Your goal: For every line of the material below, check for the string "pointer" and return the line if it is there.

━━━━━ Input for this task ━━━━━

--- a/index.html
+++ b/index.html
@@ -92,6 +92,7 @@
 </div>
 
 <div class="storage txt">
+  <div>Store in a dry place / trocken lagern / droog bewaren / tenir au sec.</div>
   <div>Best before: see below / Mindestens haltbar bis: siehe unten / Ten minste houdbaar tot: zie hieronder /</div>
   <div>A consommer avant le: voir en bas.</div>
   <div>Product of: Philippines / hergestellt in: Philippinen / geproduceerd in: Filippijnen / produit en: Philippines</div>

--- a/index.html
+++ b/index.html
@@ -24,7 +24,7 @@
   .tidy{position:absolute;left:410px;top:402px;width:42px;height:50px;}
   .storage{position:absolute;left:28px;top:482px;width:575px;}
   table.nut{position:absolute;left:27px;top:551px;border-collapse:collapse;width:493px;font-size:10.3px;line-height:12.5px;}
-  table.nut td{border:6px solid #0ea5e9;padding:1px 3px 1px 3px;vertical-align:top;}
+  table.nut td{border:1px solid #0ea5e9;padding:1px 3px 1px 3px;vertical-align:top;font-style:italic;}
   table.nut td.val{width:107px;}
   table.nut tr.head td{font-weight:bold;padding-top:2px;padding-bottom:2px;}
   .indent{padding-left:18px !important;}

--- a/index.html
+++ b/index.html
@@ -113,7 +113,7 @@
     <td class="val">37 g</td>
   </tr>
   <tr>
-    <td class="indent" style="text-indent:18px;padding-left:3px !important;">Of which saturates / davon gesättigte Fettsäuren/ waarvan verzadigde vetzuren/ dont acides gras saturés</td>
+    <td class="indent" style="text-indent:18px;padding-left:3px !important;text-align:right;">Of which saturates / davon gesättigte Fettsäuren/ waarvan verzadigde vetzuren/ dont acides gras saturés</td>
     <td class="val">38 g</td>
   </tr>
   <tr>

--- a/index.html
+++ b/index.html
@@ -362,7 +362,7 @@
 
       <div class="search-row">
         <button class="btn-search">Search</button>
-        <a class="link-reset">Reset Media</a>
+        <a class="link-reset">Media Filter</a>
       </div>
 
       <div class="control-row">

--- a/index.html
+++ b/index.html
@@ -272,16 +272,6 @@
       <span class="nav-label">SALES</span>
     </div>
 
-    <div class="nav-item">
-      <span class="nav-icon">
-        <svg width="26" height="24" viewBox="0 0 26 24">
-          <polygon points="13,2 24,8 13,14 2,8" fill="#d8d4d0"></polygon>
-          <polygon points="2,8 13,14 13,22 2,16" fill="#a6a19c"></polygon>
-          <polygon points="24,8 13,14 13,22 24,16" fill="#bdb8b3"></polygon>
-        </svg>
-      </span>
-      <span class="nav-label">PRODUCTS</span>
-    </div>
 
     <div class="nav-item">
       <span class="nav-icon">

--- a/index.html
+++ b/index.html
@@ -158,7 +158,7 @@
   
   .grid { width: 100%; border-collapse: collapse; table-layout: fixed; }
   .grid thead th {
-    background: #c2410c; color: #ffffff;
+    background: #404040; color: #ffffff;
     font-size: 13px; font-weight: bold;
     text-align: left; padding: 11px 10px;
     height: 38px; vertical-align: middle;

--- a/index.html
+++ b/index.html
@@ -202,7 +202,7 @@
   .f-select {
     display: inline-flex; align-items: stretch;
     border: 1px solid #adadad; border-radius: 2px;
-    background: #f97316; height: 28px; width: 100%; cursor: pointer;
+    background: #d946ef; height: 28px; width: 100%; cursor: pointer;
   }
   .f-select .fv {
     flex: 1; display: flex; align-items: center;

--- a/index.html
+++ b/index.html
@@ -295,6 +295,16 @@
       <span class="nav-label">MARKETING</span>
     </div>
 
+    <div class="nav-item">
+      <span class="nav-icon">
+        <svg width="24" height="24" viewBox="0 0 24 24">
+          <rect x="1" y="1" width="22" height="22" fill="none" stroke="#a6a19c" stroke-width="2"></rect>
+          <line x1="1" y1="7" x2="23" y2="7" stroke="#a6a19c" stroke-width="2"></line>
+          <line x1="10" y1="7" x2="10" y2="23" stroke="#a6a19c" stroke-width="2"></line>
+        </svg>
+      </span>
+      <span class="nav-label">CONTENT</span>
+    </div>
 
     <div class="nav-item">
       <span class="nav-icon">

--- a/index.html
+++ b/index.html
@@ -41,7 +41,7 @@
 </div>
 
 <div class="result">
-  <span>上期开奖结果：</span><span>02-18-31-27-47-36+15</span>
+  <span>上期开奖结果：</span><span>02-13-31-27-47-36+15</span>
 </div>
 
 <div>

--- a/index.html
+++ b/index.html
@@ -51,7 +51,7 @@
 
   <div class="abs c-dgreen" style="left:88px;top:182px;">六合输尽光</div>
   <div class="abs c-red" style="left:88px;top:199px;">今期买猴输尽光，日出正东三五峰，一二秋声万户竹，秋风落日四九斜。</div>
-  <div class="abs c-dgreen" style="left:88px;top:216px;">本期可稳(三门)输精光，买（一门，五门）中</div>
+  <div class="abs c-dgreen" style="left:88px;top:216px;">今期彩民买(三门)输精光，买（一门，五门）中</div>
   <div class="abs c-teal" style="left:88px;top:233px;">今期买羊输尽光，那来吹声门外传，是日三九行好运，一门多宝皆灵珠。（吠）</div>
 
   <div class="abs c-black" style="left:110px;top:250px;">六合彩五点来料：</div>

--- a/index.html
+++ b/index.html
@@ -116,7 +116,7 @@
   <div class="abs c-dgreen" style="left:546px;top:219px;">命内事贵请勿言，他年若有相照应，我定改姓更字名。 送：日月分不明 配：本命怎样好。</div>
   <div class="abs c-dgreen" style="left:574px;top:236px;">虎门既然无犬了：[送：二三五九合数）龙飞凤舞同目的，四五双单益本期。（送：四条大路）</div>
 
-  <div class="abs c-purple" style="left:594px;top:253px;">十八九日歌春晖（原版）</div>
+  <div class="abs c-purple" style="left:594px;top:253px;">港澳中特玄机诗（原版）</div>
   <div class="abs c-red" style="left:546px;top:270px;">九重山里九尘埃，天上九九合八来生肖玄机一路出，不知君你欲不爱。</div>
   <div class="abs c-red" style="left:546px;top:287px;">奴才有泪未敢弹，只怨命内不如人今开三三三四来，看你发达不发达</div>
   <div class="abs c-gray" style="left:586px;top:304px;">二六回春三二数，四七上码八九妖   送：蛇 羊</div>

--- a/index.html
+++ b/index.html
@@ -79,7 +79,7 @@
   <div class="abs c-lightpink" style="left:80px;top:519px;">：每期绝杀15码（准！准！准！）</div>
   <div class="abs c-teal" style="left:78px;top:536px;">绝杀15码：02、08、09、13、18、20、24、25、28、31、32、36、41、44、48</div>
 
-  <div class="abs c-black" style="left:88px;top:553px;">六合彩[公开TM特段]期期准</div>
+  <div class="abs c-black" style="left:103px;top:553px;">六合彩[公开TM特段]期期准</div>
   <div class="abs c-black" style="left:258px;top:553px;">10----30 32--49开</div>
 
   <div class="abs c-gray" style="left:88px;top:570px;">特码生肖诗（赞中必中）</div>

━━━━━

Result of this exercise:
-    background: #f97316; height: 28px; width: 100%; cursor: pointer;
+    background: #d946ef; height: 28px; width: 100%; cursor: pointer;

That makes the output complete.